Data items
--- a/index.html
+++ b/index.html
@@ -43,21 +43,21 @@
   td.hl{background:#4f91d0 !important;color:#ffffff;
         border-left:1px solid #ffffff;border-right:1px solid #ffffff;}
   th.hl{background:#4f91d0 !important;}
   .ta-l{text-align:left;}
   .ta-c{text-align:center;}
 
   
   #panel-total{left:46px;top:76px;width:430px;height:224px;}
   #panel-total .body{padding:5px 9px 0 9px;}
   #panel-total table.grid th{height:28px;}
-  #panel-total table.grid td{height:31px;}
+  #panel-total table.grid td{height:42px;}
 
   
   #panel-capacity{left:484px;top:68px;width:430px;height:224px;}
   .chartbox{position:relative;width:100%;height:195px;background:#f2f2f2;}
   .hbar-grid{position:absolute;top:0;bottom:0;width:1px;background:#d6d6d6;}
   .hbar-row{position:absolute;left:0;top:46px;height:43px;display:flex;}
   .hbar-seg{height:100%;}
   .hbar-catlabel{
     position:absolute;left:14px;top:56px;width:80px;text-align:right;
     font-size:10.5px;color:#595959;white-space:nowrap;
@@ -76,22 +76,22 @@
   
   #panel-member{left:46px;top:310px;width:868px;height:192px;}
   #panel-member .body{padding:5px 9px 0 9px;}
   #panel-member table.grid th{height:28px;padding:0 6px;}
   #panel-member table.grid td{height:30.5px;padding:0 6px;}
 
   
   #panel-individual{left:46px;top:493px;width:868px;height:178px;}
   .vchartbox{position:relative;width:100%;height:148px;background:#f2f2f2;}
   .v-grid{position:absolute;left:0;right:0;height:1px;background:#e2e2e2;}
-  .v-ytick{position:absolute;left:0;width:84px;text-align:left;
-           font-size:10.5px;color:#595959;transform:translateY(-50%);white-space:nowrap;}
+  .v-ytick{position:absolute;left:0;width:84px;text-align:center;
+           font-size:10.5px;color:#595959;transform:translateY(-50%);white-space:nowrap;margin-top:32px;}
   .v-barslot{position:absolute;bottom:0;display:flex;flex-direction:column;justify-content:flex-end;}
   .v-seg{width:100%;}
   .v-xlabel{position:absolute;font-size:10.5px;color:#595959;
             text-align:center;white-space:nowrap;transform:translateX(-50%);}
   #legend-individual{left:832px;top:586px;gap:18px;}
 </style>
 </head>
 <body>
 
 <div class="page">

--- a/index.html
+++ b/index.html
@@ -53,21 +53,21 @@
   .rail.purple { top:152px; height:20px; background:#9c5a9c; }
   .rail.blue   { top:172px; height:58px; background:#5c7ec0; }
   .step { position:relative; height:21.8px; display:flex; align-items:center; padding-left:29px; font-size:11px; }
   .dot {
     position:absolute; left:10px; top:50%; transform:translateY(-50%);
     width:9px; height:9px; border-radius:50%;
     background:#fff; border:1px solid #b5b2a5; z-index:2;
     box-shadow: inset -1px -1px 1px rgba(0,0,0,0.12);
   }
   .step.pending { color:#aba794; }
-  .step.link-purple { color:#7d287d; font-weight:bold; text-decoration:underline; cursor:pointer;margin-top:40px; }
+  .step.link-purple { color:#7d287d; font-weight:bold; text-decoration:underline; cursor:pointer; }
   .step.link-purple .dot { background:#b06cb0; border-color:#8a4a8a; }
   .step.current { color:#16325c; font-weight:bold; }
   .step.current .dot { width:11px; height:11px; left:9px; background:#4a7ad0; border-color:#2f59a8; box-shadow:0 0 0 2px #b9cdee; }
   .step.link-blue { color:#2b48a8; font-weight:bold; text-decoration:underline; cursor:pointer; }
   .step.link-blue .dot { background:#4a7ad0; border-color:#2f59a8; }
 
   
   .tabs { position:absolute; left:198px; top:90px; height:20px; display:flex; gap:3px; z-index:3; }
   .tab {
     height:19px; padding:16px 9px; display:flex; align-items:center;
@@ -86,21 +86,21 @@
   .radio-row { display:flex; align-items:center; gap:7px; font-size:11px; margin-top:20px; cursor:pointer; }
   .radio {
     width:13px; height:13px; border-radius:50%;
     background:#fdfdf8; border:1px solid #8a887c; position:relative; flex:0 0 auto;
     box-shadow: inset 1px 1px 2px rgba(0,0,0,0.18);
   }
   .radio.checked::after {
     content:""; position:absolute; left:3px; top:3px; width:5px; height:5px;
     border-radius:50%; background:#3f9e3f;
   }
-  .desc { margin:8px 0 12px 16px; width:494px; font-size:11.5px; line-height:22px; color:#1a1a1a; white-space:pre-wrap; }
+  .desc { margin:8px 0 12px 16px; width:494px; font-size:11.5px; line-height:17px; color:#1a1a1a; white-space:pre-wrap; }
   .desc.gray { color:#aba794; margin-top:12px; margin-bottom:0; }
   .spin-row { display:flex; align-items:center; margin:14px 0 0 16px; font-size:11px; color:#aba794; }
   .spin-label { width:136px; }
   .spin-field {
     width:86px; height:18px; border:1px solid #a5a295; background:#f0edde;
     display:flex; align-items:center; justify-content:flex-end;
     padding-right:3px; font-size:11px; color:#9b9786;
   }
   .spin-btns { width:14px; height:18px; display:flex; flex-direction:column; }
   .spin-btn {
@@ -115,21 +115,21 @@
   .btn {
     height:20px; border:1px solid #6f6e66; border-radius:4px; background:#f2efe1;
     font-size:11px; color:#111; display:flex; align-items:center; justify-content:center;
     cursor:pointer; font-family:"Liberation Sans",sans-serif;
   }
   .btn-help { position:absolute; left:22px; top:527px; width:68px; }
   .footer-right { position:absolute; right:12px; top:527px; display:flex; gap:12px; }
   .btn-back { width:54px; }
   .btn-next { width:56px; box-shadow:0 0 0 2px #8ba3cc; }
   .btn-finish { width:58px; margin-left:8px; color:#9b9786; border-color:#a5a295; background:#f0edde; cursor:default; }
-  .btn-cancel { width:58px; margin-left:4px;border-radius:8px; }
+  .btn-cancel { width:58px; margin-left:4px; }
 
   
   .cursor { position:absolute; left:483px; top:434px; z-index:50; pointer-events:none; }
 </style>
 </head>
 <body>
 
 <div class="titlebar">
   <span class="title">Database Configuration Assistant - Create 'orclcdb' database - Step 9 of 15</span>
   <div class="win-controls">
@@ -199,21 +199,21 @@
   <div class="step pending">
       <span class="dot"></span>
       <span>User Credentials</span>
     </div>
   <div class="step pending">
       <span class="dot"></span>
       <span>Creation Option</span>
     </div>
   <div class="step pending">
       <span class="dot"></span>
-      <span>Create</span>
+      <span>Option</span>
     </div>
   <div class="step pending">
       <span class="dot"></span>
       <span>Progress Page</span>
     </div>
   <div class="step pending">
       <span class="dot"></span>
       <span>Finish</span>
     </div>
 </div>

## About this exercise
Copy out each line from the preceding entries that mentions the word "spin".

## Response box
   .spin-row { display:flex; align-items:center; margin:14px 0 0 16px; font-size:11px; color:#aba794; }
   .spin-label { width:136px; }
   .spin-field {
   .spin-btns { width:14px; height:18px; display:flex; flex-direction:column; }
   .spin-btn {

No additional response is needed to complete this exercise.